• WORK TASK: Below, locate the line that contains "5755.AS | category: Mens". Repeat exactly from that line to the line that contains "Total | Provision: 2210.88 -> 2014.88", inclusive, leaving out the pictures.

• STUDY MATERIAL:
#####

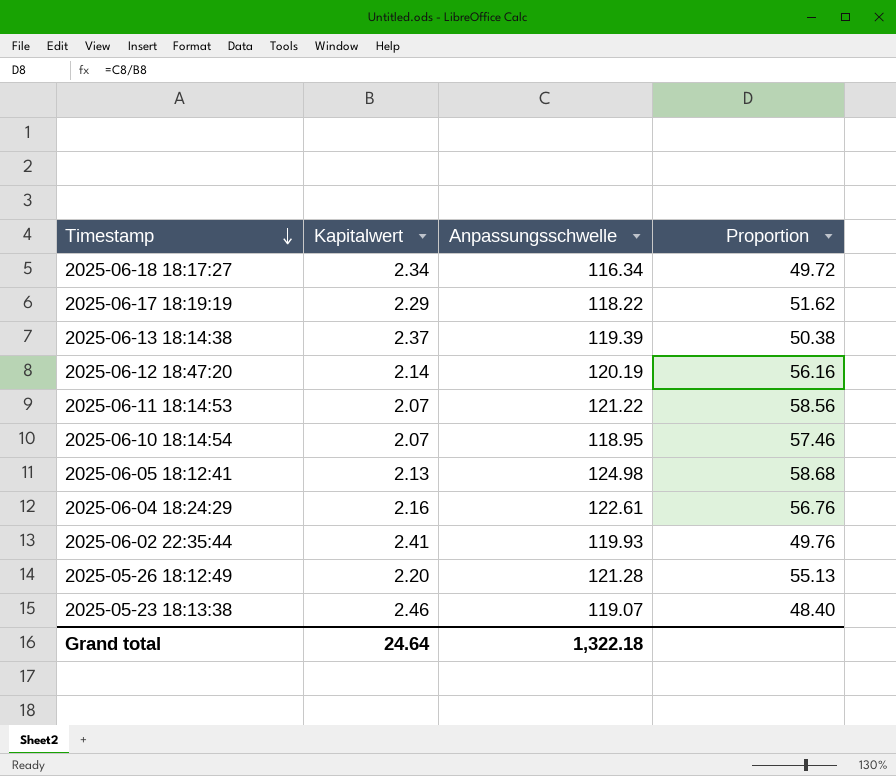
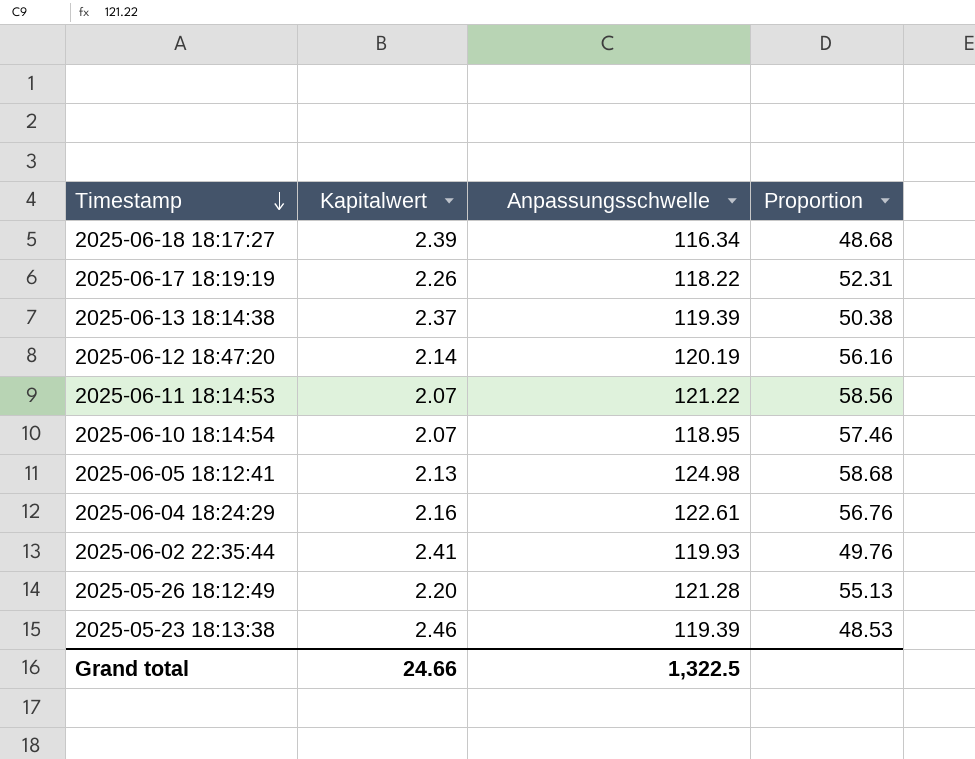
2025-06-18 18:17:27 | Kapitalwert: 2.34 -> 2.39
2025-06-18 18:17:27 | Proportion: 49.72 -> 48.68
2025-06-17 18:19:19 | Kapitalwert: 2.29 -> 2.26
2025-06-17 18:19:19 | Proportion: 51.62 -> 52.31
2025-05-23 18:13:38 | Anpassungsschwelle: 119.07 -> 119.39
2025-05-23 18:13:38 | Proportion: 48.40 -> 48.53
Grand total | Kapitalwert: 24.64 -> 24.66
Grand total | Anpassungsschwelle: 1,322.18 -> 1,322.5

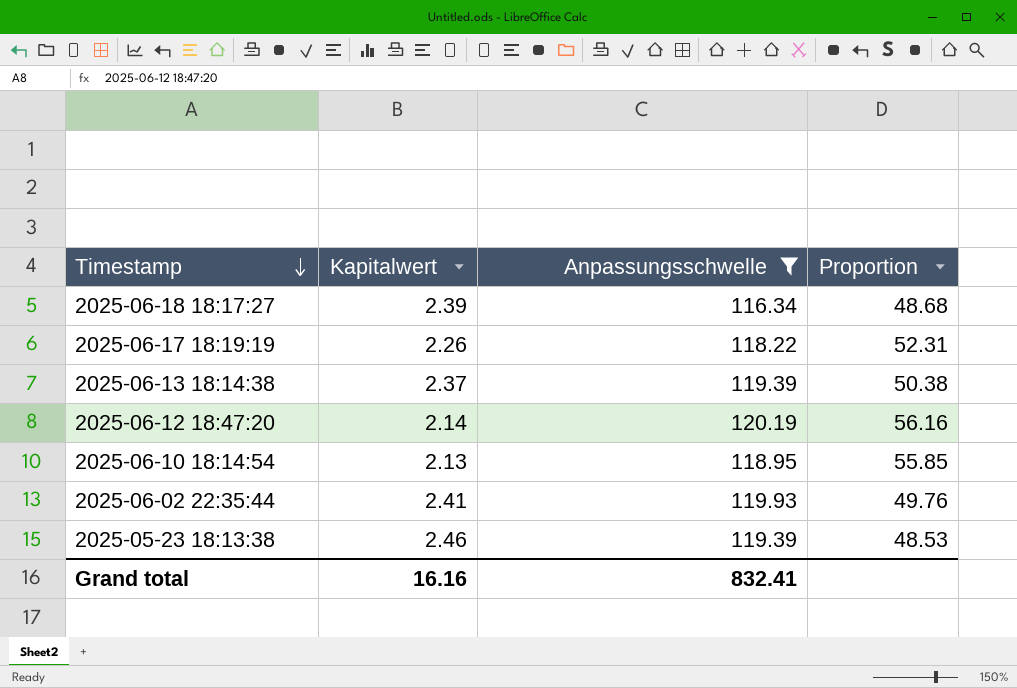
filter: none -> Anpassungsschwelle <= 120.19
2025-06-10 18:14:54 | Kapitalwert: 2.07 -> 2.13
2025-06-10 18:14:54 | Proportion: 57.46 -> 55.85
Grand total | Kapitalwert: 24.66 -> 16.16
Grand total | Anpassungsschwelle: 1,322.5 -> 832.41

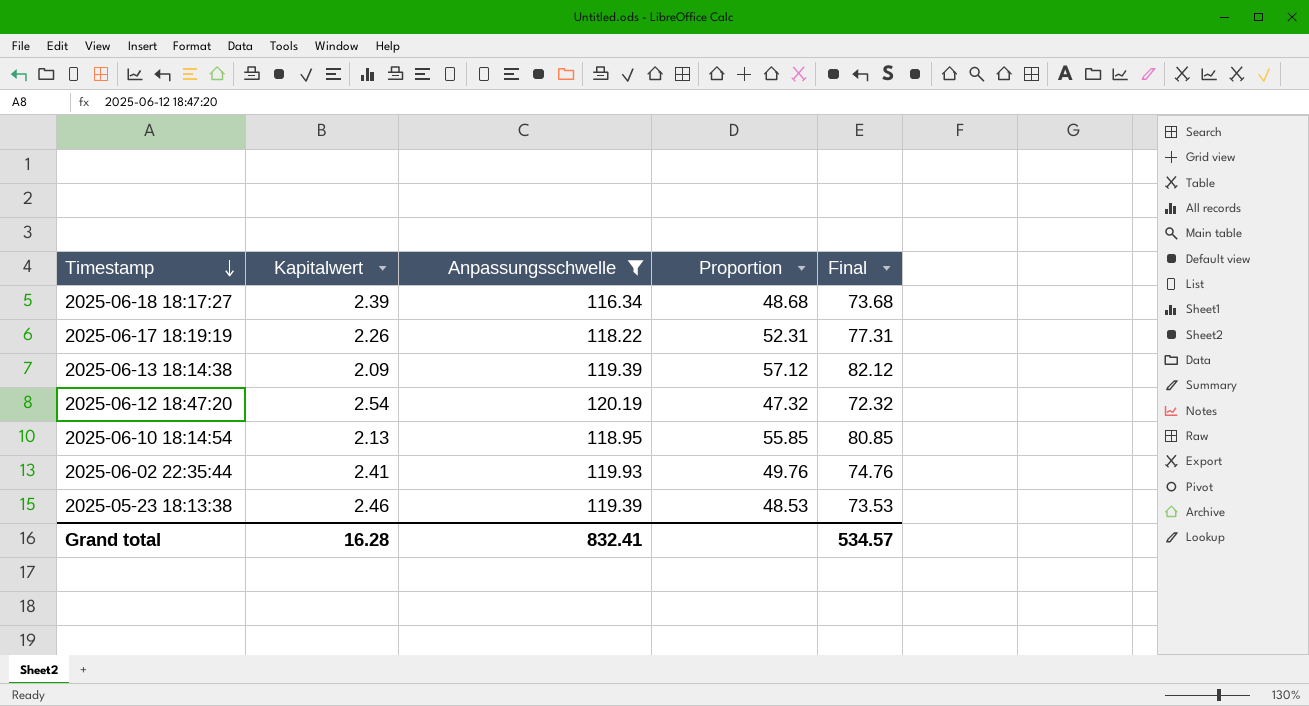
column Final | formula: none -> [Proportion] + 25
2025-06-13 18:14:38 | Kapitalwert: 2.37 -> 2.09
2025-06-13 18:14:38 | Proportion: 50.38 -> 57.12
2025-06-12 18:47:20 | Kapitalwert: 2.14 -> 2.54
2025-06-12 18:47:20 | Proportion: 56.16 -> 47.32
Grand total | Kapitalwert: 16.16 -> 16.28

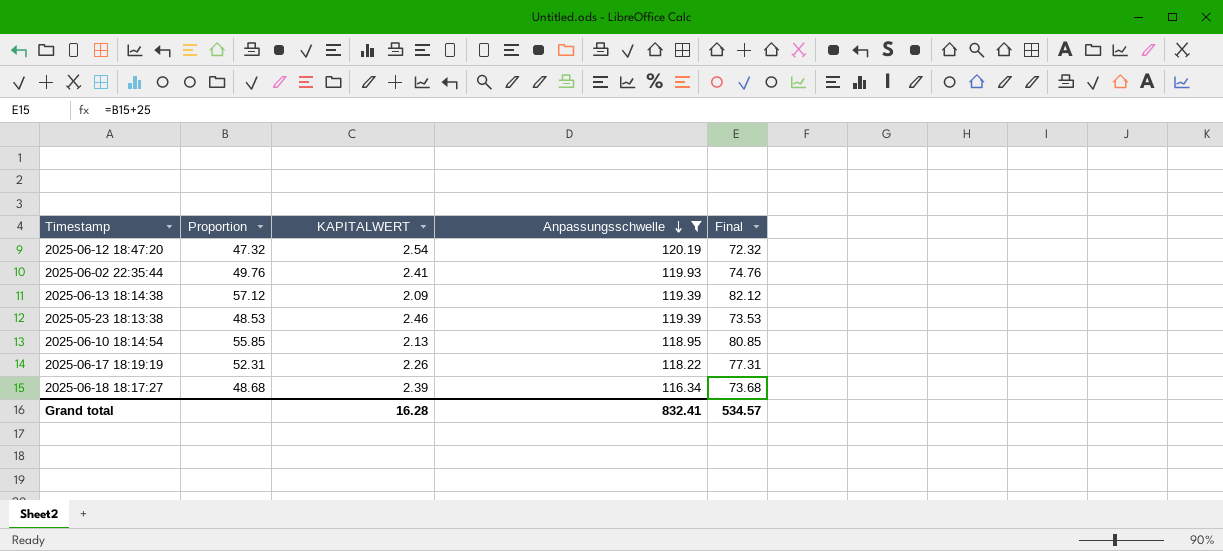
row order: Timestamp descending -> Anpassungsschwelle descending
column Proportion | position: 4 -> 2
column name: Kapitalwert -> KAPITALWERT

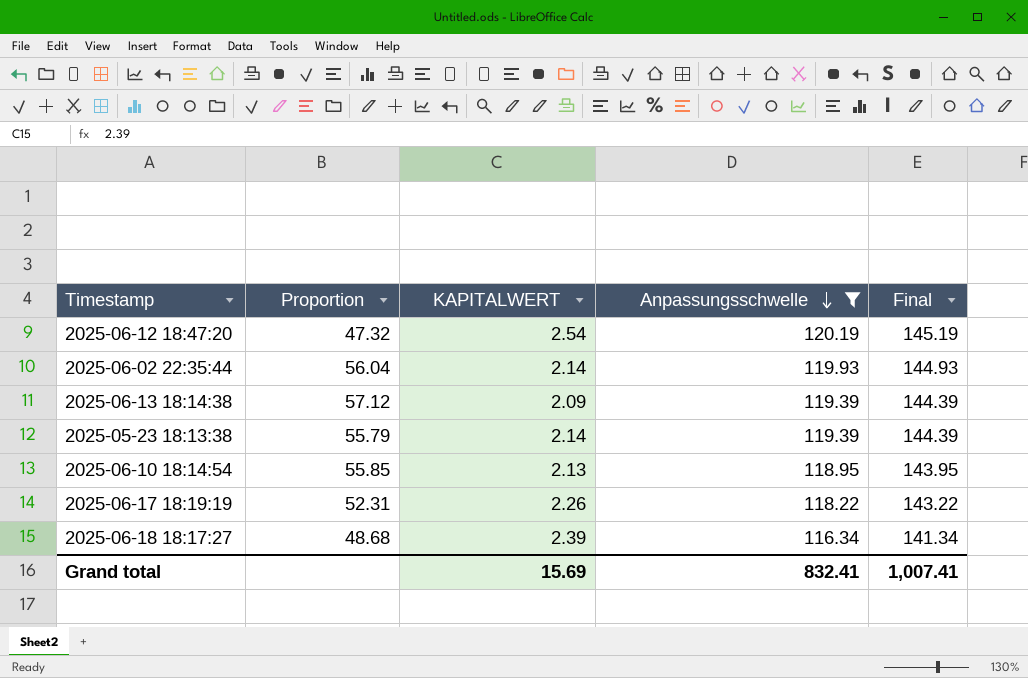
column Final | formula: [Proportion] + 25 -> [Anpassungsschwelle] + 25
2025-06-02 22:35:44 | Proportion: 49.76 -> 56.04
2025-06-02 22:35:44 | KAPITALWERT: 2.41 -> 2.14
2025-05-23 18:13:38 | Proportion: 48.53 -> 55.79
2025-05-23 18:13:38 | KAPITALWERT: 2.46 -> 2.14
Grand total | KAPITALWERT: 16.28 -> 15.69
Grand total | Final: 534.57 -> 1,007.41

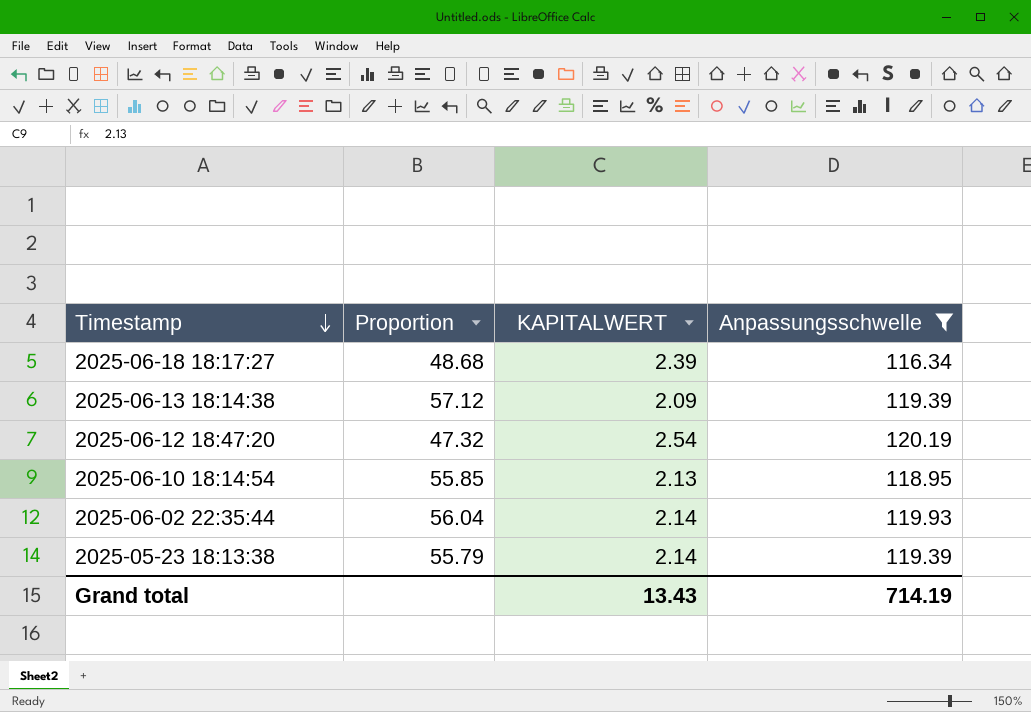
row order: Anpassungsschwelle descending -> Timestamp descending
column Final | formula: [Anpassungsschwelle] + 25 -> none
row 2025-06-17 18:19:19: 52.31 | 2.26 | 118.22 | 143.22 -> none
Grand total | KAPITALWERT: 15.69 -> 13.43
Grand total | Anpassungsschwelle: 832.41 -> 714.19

#####

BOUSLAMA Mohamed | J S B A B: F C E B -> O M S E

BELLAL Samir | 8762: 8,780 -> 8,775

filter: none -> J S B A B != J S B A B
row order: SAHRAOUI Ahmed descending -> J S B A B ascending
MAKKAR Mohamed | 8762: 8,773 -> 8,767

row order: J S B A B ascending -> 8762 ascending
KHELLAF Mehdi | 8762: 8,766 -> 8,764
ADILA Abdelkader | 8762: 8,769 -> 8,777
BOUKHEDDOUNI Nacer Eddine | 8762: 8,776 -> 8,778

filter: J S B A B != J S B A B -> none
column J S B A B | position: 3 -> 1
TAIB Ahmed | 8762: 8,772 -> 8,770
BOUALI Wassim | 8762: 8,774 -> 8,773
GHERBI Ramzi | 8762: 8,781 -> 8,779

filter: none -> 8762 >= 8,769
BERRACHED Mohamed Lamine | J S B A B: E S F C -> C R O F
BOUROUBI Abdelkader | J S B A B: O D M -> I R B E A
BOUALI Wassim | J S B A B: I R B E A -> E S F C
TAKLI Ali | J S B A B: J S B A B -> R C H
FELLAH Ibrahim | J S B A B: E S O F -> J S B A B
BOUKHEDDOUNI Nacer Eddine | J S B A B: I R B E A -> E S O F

#####

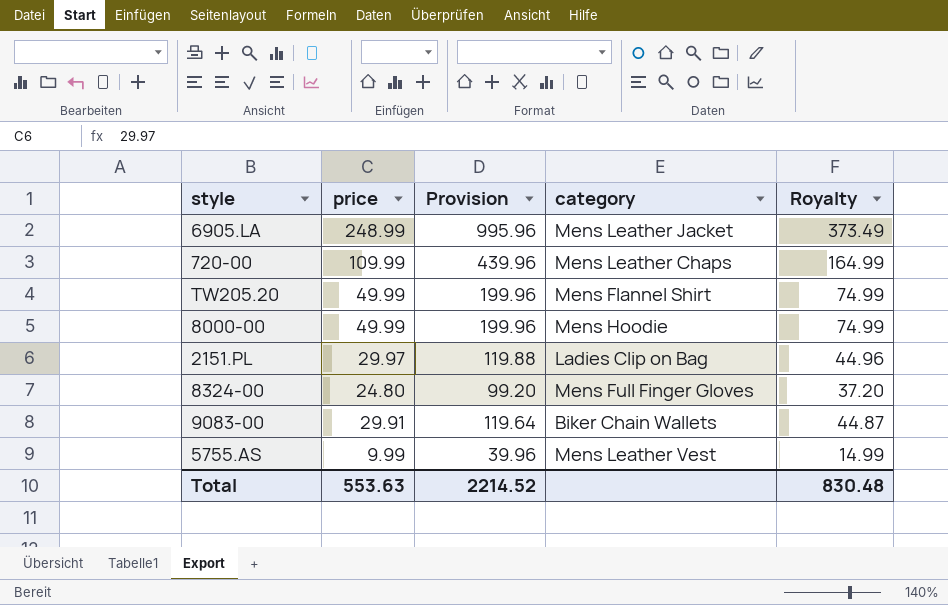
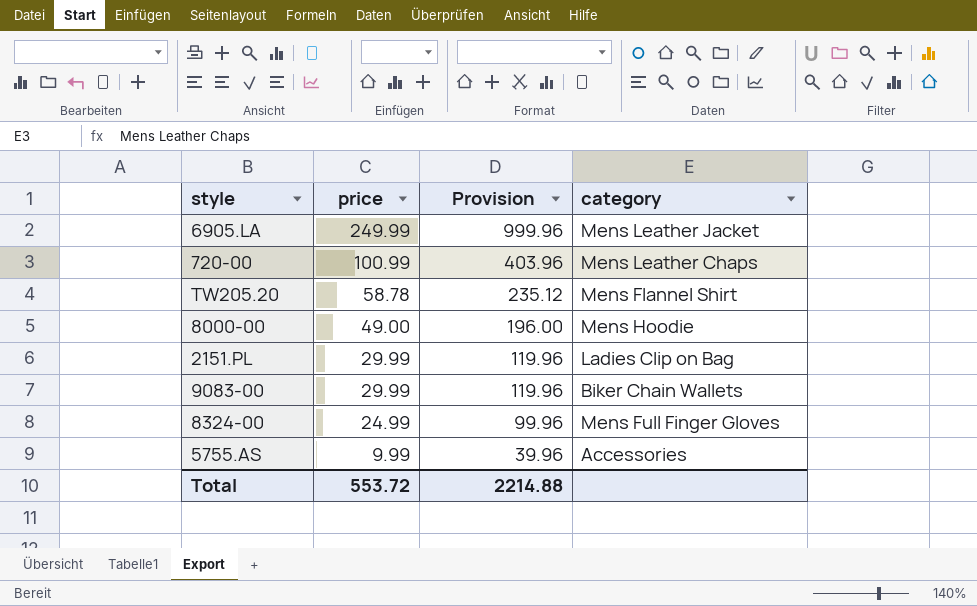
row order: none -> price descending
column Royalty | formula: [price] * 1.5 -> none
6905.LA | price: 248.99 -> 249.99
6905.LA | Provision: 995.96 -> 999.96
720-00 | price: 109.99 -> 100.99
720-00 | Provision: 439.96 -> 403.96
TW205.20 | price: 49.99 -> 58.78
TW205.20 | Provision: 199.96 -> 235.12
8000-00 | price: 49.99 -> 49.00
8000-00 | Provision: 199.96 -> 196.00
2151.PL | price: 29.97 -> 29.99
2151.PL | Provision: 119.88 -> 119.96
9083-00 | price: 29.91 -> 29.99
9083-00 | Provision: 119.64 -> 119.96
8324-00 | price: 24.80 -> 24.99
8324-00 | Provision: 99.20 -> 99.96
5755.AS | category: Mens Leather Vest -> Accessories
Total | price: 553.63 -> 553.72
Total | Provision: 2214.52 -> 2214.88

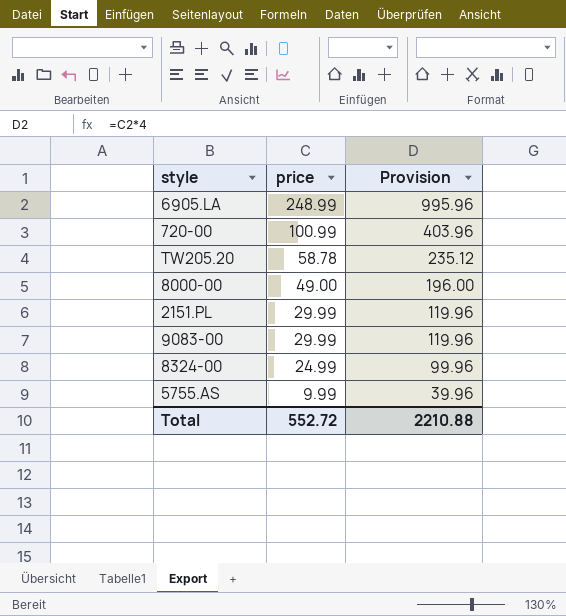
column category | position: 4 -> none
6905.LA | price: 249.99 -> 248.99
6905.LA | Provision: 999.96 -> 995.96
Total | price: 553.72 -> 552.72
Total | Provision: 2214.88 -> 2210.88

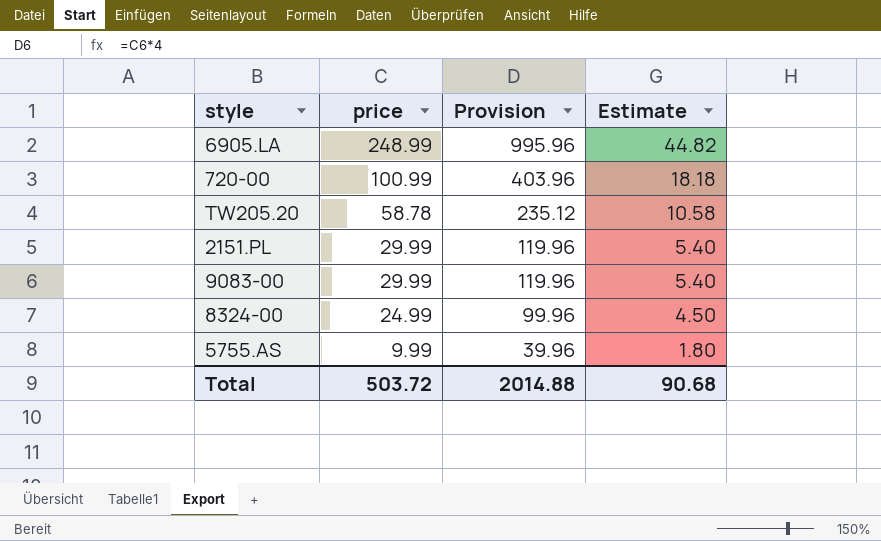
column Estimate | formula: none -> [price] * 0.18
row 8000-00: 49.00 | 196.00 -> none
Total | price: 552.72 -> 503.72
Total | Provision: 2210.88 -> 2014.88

#####

• RESULT FOR THIS TASK:
5755.AS | category: Mens Leather Vest -> Accessories
Total | price: 553.63 -> 553.72
Total | Provision: 2214.52 -> 2214.88

column category | position: 4 -> none
6905.LA | price: 249.99 -> 248.99
6905.LA | Provision: 999.96 -> 995.96
Total | price: 553.72 -> 552.72
Total | Provision: 2214.88 -> 2210.88

column Estimate | formula: none -> [price] * 0.18
row 8000-00: 49.00 | 196.00 -> none
Total | price: 552.72 -> 503.72
Total | Provision: 2210.88 -> 2014.88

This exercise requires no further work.